= Beginning of Section =

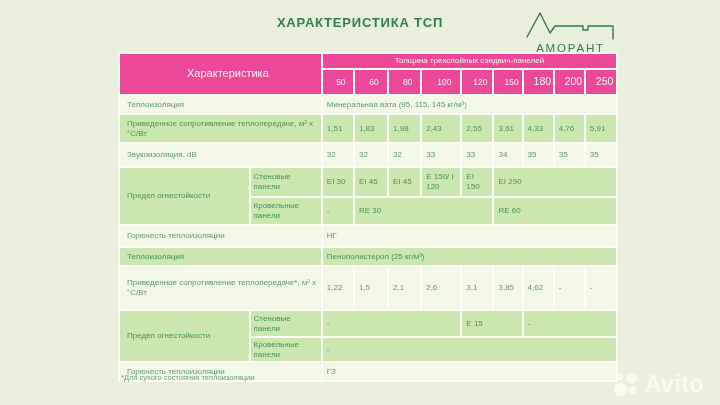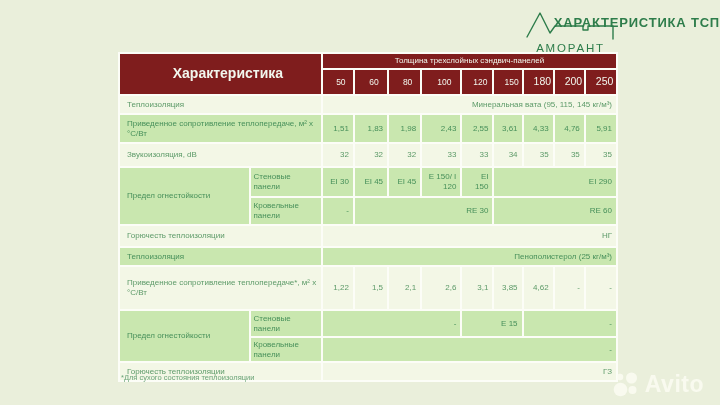--- a/index.html
+++ b/index.html
@@ -12,7 +12,7 @@
   }
   .title {
     position:absolute; top:15px; left:0; right:0;
-    text-align:right;
+    text-align:center;
     color:#2e7d4b; font-size:13px; font-weight:600; letter-spacing:0.8px;
   }
   .logo {

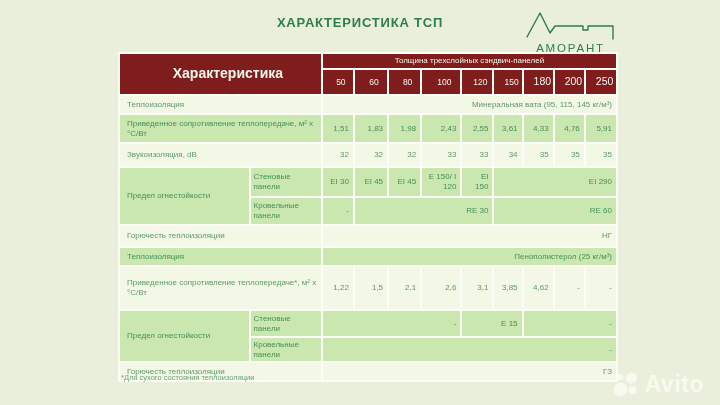--- a/index.html
+++ b/index.html
@@ -28,7 +28,7 @@
     font-size:8px;
   }
   td { padding:1px 4px; vertical-align:middle; line-height:1.25; overflow:hidden; }
-  tr.hdr td { background:#7f1d1d; color:#f2f7ee; text-align:center; }
+  tr.hdr td { background:#ec4899; color:#f2f7ee; text-align:center; }
   td.hmain { text-align:left; padding-left:19px; font-size:14px;font-weight:bold; }
   td.hgroup { font-size:8px; }
   td.hsize { font-size:8.5px;padding-left:10px; }

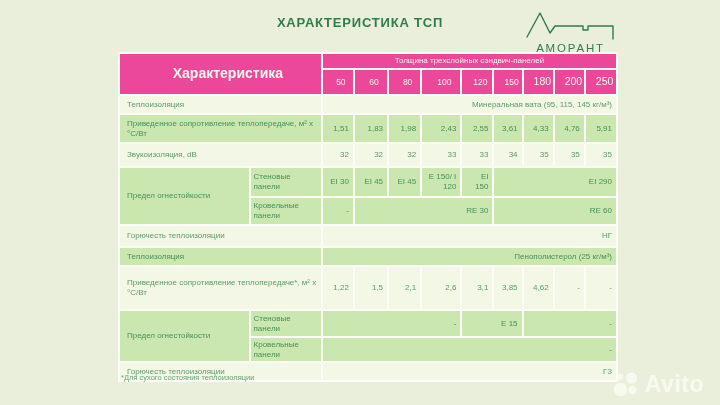--- a/index.html
+++ b/index.html
@@ -29,7 +29,7 @@
   }
   td { padding:1px 4px; vertical-align:middle; line-height:1.25; overflow:hidden; }
   tr.hdr td { background:#ec4899; color:#f2f7ee; text-align:center; }
-  td.hmain { text-align:left; padding-left:19px; font-size:14px;font-weight:bold; }
+  td.hmain { text-align:left; padding-left:19px; font-size:11px; }
   td.hgroup { font-size:8px; }
   td.hsize { font-size:8.5px;padding-left:10px; }
   td.hsize.big { font-size:10.5px; }

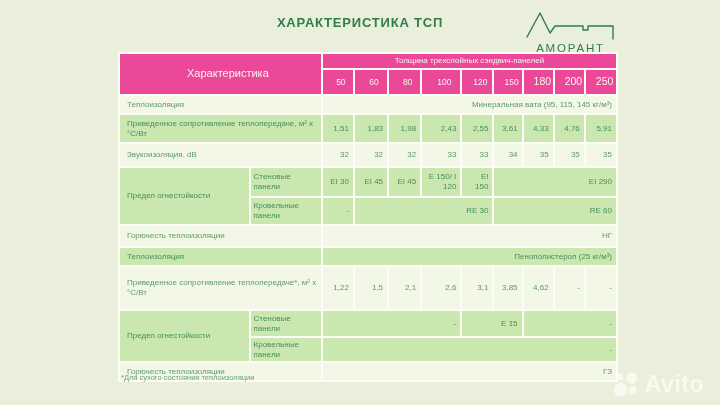--- a/index.html
+++ b/index.html
@@ -37,7 +37,7 @@
   tr.green td { background:#c9e7af; color:#47905a; }
   td.lbl { text-align:left; padding-left:7px; }
   td.sublbl { text-align:left; padding-left:3px; }
-  td.val { text-align:right; }
+  td.val { text-align:left; }
   .footnote {
     position:absolute; left:121px; top:373px;
     font-size:7.5px; color:#6ba478;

= End of Section =

* THE TASK
Across the records, count the lines holding the string "padding". Give the number and stop.

* ANSWER TO THIS EXERCISE
9